Posted: Fri May 20, 2016 1:25 am
by vegetariantaxidermy
Ayn Rand was a bitch. I don't know why anyone would quote that creature.

Re: Ayn Rand and Selfishness as a Virtue

Posted: Fri May 20, 2016 1:38 am
by Walker
That's right. You obviously don't know, whatever you are. Equally curious is the demonstrably odd compulsion to share one's lack of knowledge, one's not knowing, one's ignorance as it were, the sound of which has a bit of a bleat to the beat.

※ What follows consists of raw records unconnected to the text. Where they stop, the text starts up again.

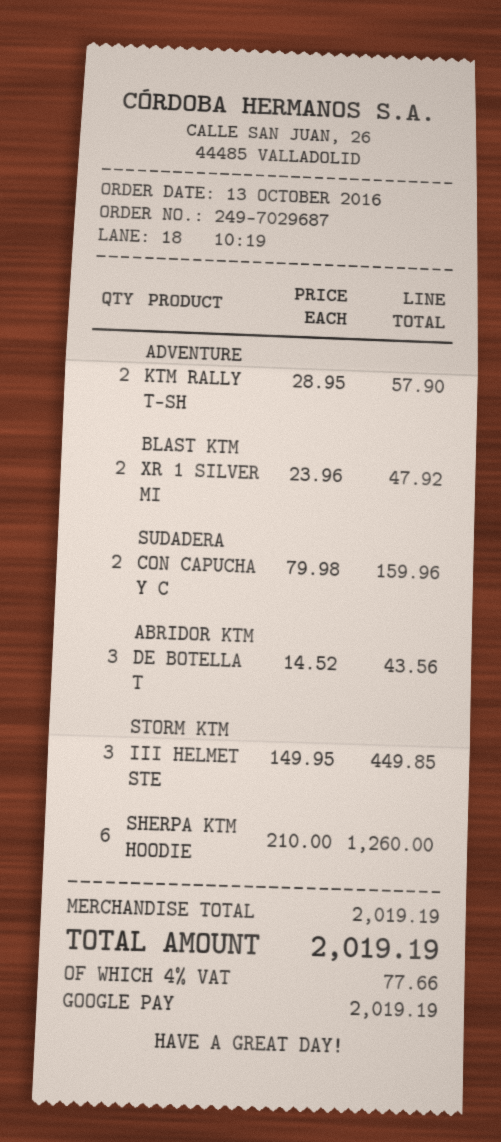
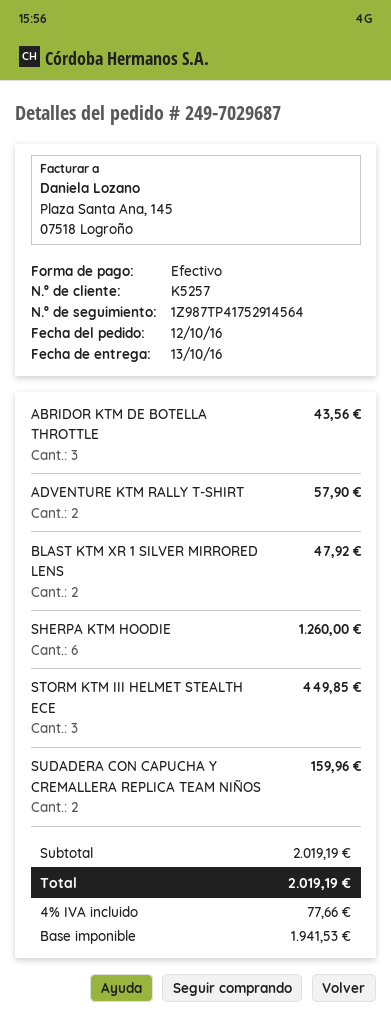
order date: 2016-10-13 -> 2016-10-12
payment method: Google Pay -> cash

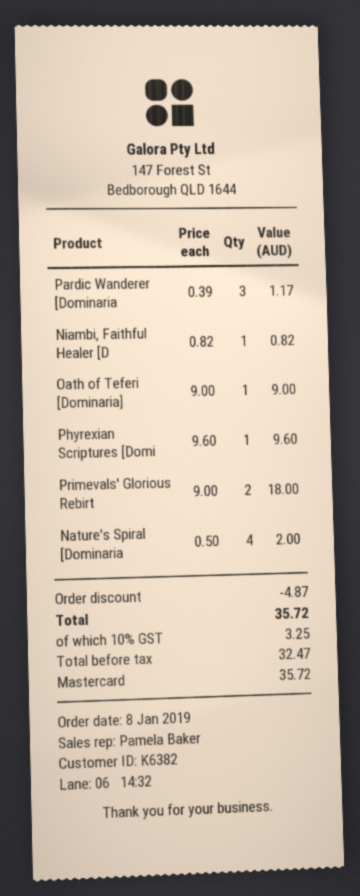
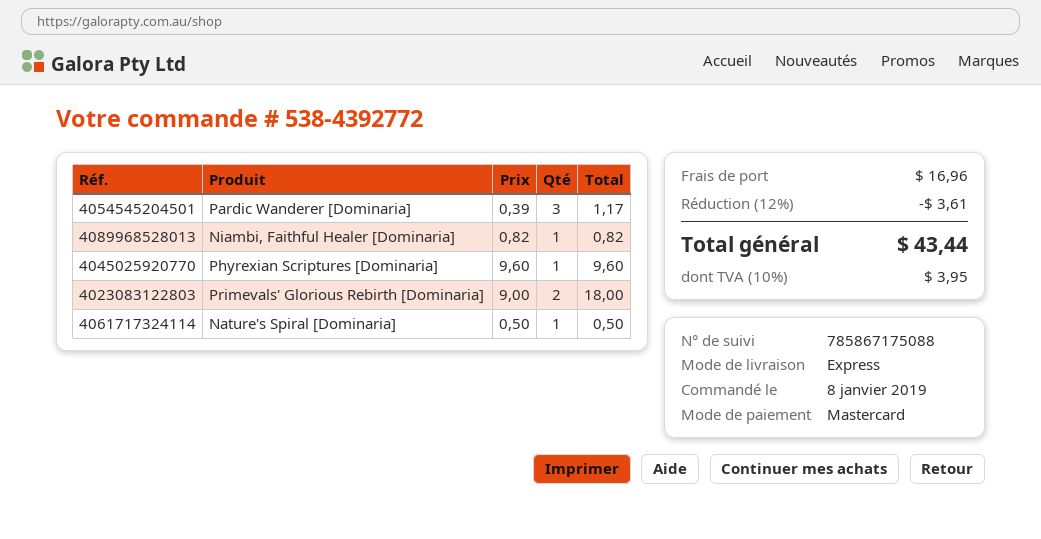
Oath of Teferi [Dominaria]: 1 x 9.00 = 9.00 -> none
Nature's Spiral [Dominaria: 4 x 0.50 = 2.00 -> 1 x 0.50 = 0.50
discount: 4.87 -> 3.61
shipping: none -> 16.96
tax: 10% = 3.25 -> 10% = 3.95
total: 35.72 -> 43.44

Re: Ayn Rand and Selfishness as a Virtue

Posted: Fri May 20, 2016 1:42 am
by vegetariantaxidermy
HexHammer wrote:
Gary Childress wrote:Ayn Rand might say about it?
Who the fuck cares what a tard like him/her has to say about it, if you actually read a WHOLE book about this topic, then you have been scammed, and didn't comprehend it!!!! People who write such long books about such simple things are scammers and only fill you with nonsense and babble, like all other cozy chatters they can't comprehend that what they read has absolutely no relevance!!!

You need others to do very basic thinking for you, which is why you need to read books, I do my own thinking, thus I can think for myself!! ..very simple!!!
I love this. :lol:

Re: Ayn Rand and Selfishness as a Virtue

Posted: Fri May 20, 2016 1:58 am
by Walker
The unsung mantle-bearer of Yogi Berra should speak up more often.

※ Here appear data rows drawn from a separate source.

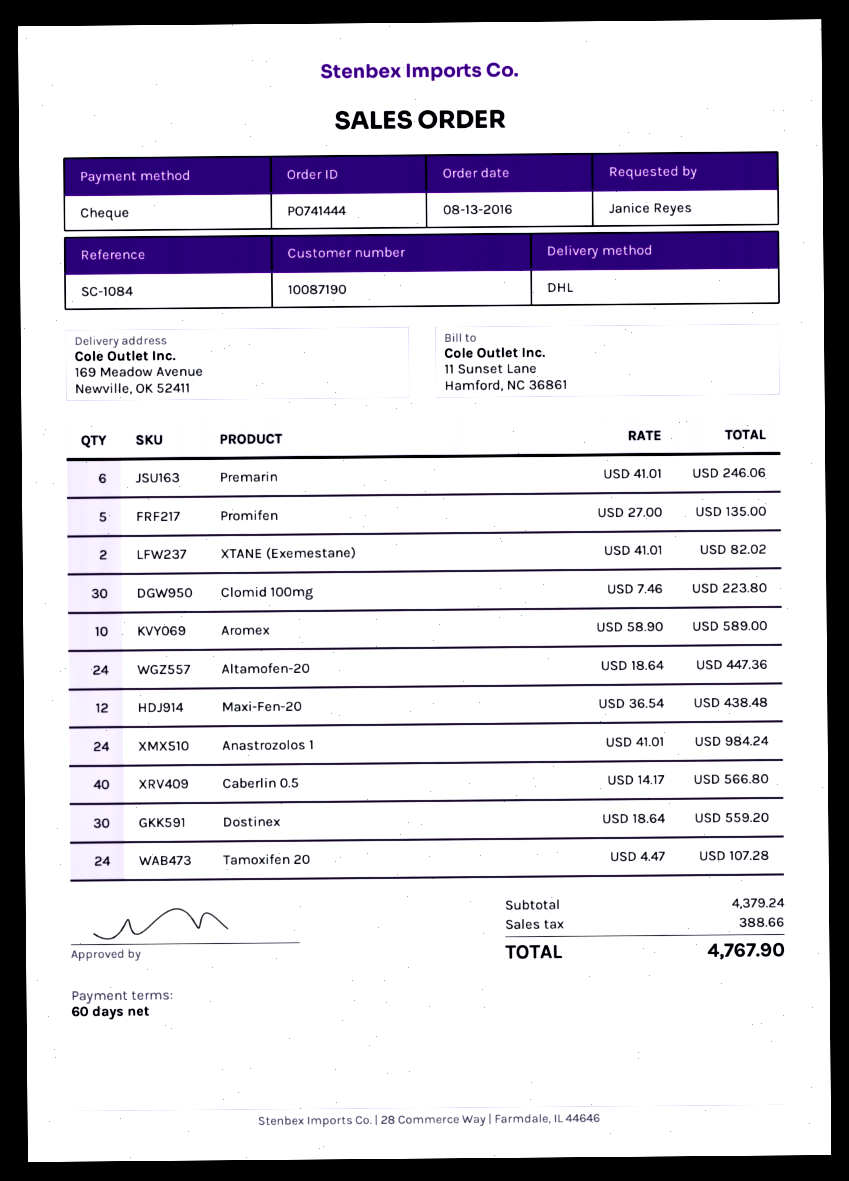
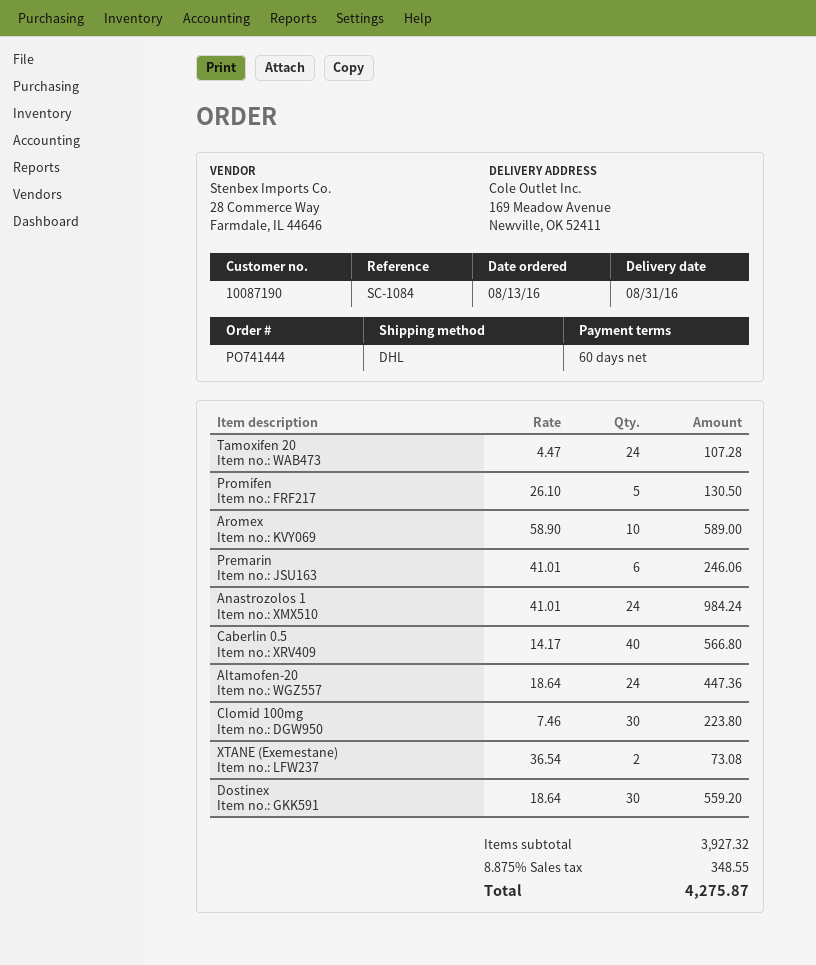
Promifen: 5 x 27.00 = 135.00 -> 5 x 26.10 = 130.50
XTANE (Exemestane): 2 x 41.01 = 82.02 -> 2 x 36.54 = 73.08
Maxi-Fen-20: 12 x 36.54 = 438.48 -> none
subtotal: 4379.24 -> 3927.32
tax: 388.66 -> 348.55
total: 4767.90 -> 4275.87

Re: Ayn Rand and Selfishness as a Virtue

Posted: Fri May 20, 2016 3:37 am
by Dalek Prime
Walker wrote:Moi? I follow nobody, Bub. You confuse knowledge and reasoning with advocacy while busily seeking answers to questions that pertain to a world of your own creation.
Oh, is that why you give only Rand's opinions and answers, when you even bother to.

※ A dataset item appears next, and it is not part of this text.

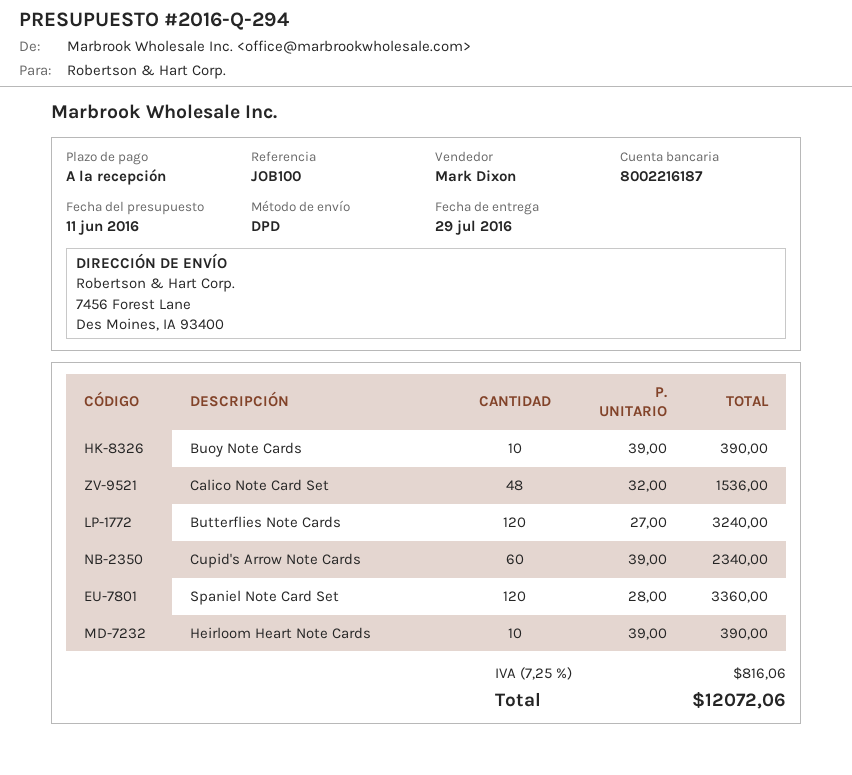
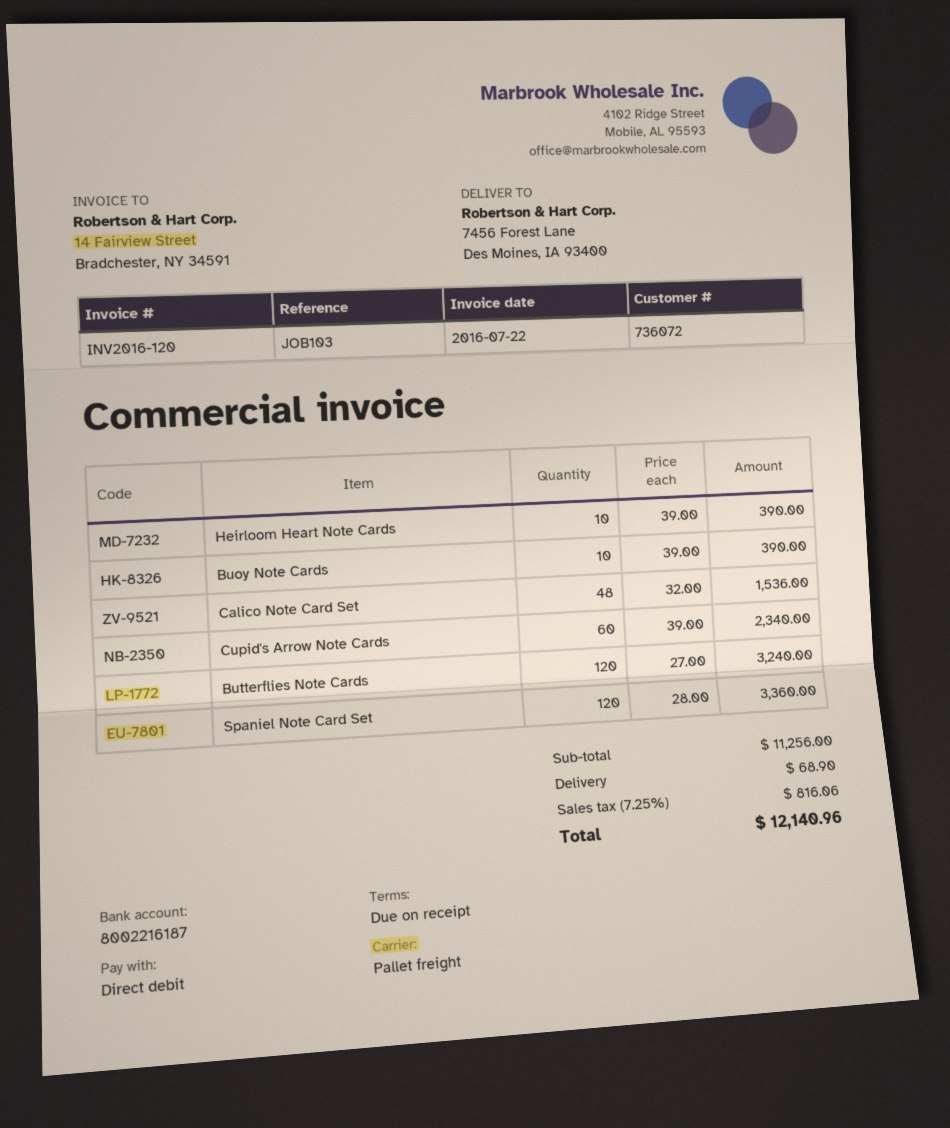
reference: JOB100 -> JOB103
shipping method: DPD -> pallet freight
shipping: none -> 68.90
total: 12072.06 -> 12140.96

You know, it's okay to admit that you masturbate while watching 'The Fountainhead', repeatedly squealing 'I am an architect!'. No one here is going to judge you over it. Right folks?

Re: Ayn Rand and Selfishness as a Virtue

Posted: Fri May 20, 2016 4:39 am
by Walker
Dalek Prime wrote:
Walker wrote:Moi? I follow nobody, Bub. You confuse knowledge and reasoning with advocacy while busily seeking answers to questions that pertain to a world of your own creation.
Oh, is that why you give only Rand's opinions and answers, when you even bother to.

You know, it's okay to admit that you masturbate while watching 'The Fountainhead', repeatedly squealing 'I am an architect!'. No one here is going to judge you over it. Right folks?
This thread is about Ayn Rand, you dummy.

The rest is your world.

Re: Ayn Rand and Selfishness as a Virtue

Posted: Fri May 20, 2016 4:43 am
by Dalek Prime
Walker wrote:
Dalek Prime wrote:
Walker wrote:Moi? I follow nobody, Bub. You confuse knowledge and reasoning with advocacy while busily seeking answers to questions that pertain to a world of your own creation.
Oh, is that why you give only Rand's opinions and answers, when you even bother to.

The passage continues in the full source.